Reconciling these contradictions is critical to advancing understanding of dinosaur palaeobiology. Many studies presume to sample individuals that are adult or close to adult status, representing the ‘adult’ (typically an idealized ‘final’ ontogenetic stage) of a taxon. As commonly implied by dinosaur palaeontologists (although rarely stated outright), fully adult animals are those that display the ‘ultimate’ derived morphology for a taxon, with the complete development of autapomorphies and unique character combinations that define a taxon (e.g. ). A violation of this assumption has potentially enormous implications—juveniles and adults of the same taxon may be misidentified as adults of different species, affecting taxonomic and phylogenetic hypotheses (e.g. [15,16]). The work built on these assumptions, such as assessments of evolutionary rates of anatomical traits, in turn becomes questionable. Similarly, our ability to use data from extant taxa and ecosystems to reconstruct the biology of ancient animals relies upon identification of age classes that are meaningfully equivalent.

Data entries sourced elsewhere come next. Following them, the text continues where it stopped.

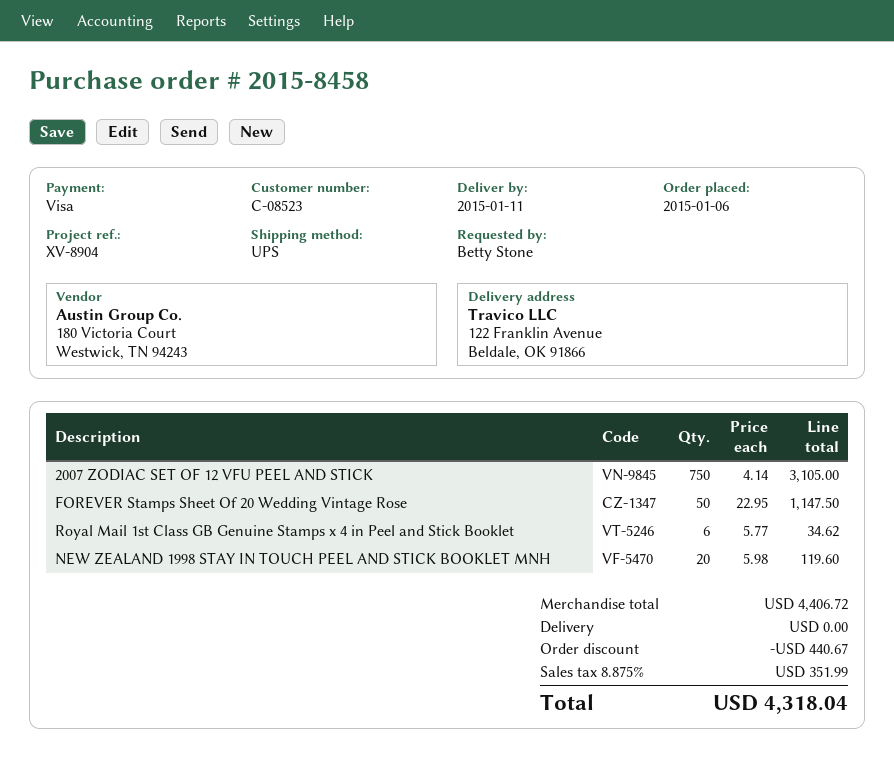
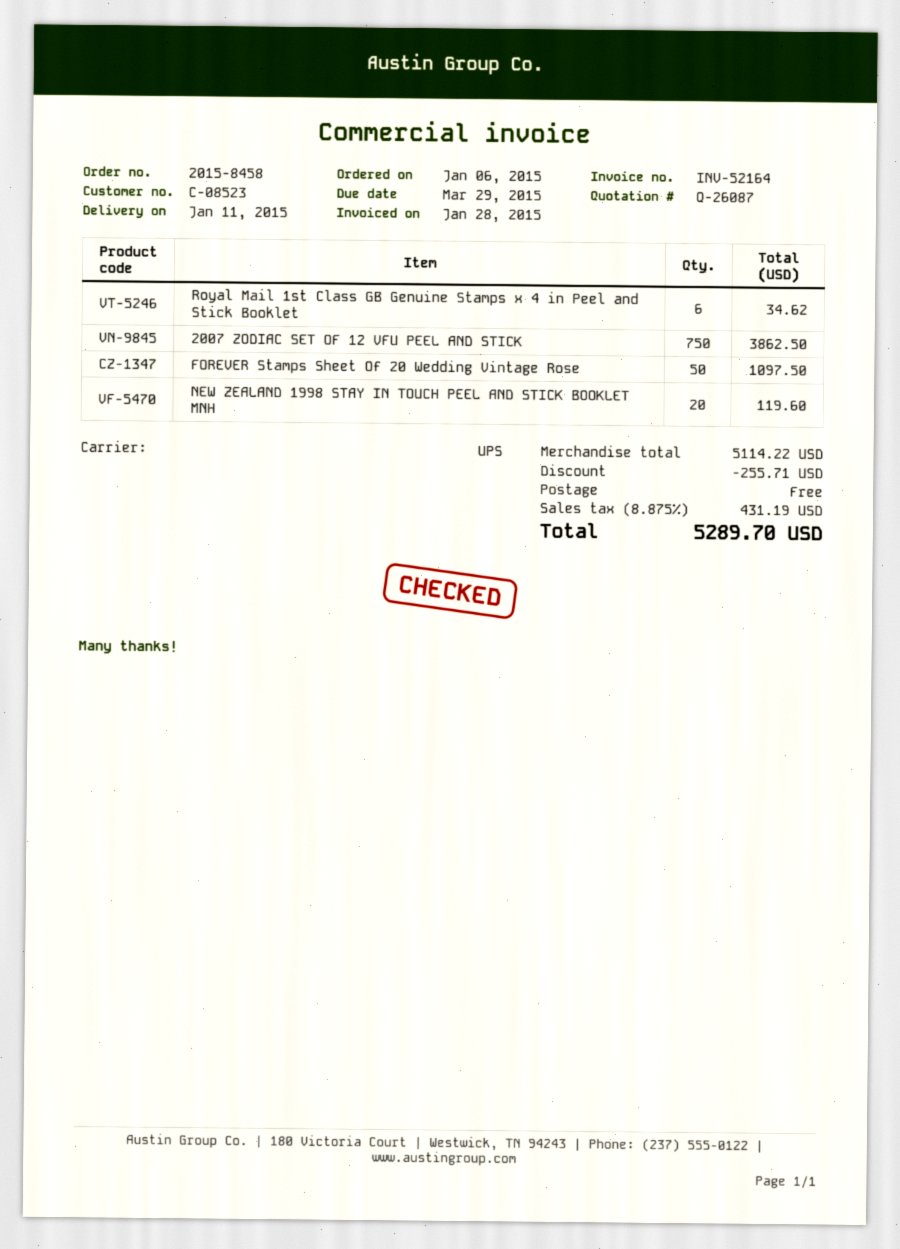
2007 ZODIAC SET OF 12 VFU PEEL AND STICK: 750 for 3105.00 -> 750 for 3862.50
FOREVER Stamps Sheet Of 20 Wedding Vintage Rose: 50 for 1147.50 -> 50 for 1097.50
subtotal: 4406.72 -> 5114.22
discount: 440.67 -> 255.71
tax: 8.875% = 351.99 -> 8.875% = 431.19
total: 4318.04 -> 5289.70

Here we assess diverse concepts of ontogenetic status in dinosaurs and the associated problems with determining the life stage of a given specimen. We provide suggested definitions of different classes of ontogeny that attempt to align multiple current concepts and permit easier comparisons between disparate ideas about dinosaur growth. Importantly, and as part of a growing consensus in the field, we posit that a clear statement of criteria used for determining ontogenetic stage (already done in many studies) is necessary at all times. This not only enables unambiguous communication, but also allows discussion of the implications of the range of ages in dinosaurs and how this affects current ideas about their biology.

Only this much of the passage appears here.